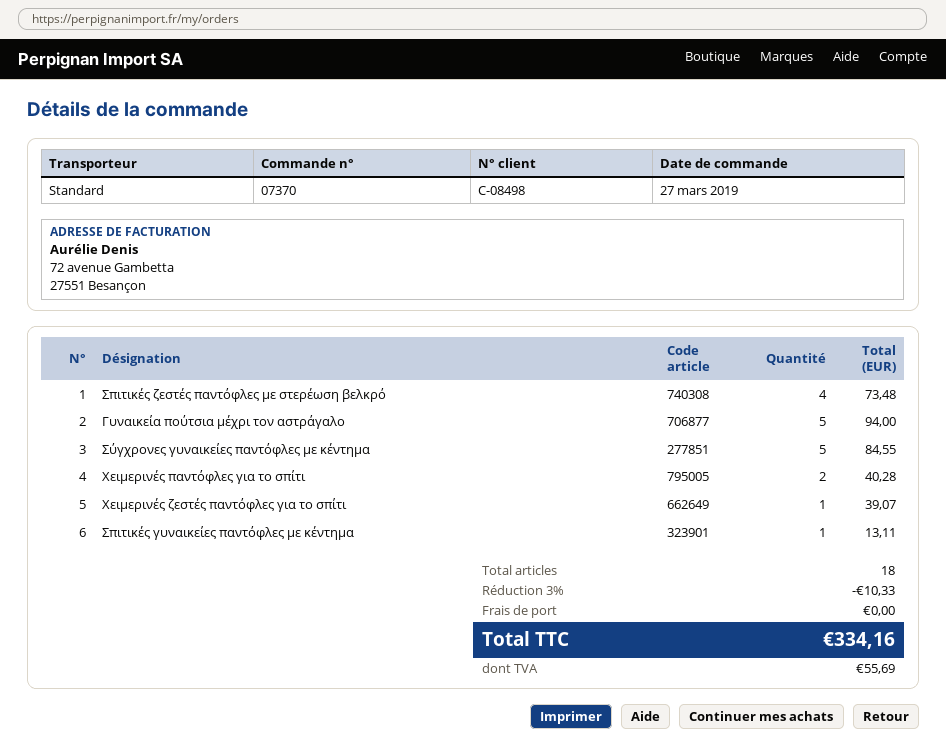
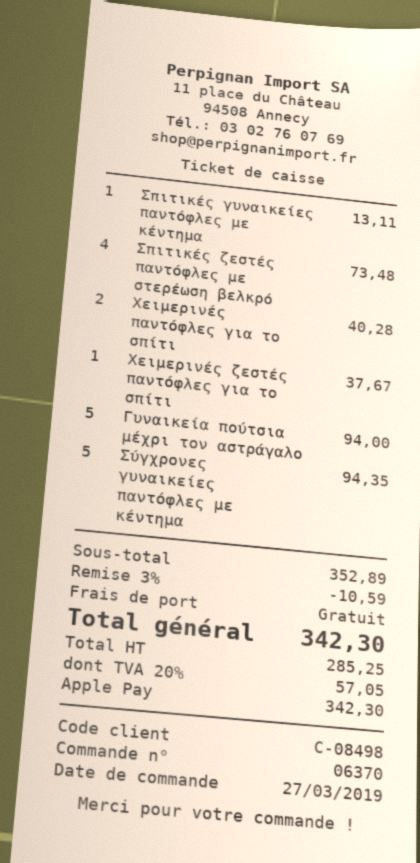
order number: 07370 -> 06370
Σύγχρονες γυναικείες παντόφλες με κέντημα: 5 for 84.55 -> 5 for 94.35
Χειμερινές ζεστές παντόφλες για το σπίτι: 1 for 39.07 -> 1 for 37.67
discount: 3% = 10.33 -> 3% = 10.59
tax: 55.69 -> 57.05
total: 334.16 -> 342.30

──────

Task directions —
Please copy the line that contains "Σύγχρονες γυναικείες παντόφλες" and each line after it through the end of the records, exactly, and no other lines.

Task result —
Σύγχρονες γυναικείες παντόφλες με κέντημα: 5 for 84.55 -> 5 for 94.35
Χειμερινές ζεστές παντόφλες για το σπίτι: 1 for 39.07 -> 1 for 37.67
discount: 3% = 10.33 -> 3% = 10.59
tax: 55.69 -> 57.05
total: 334.16 -> 342.30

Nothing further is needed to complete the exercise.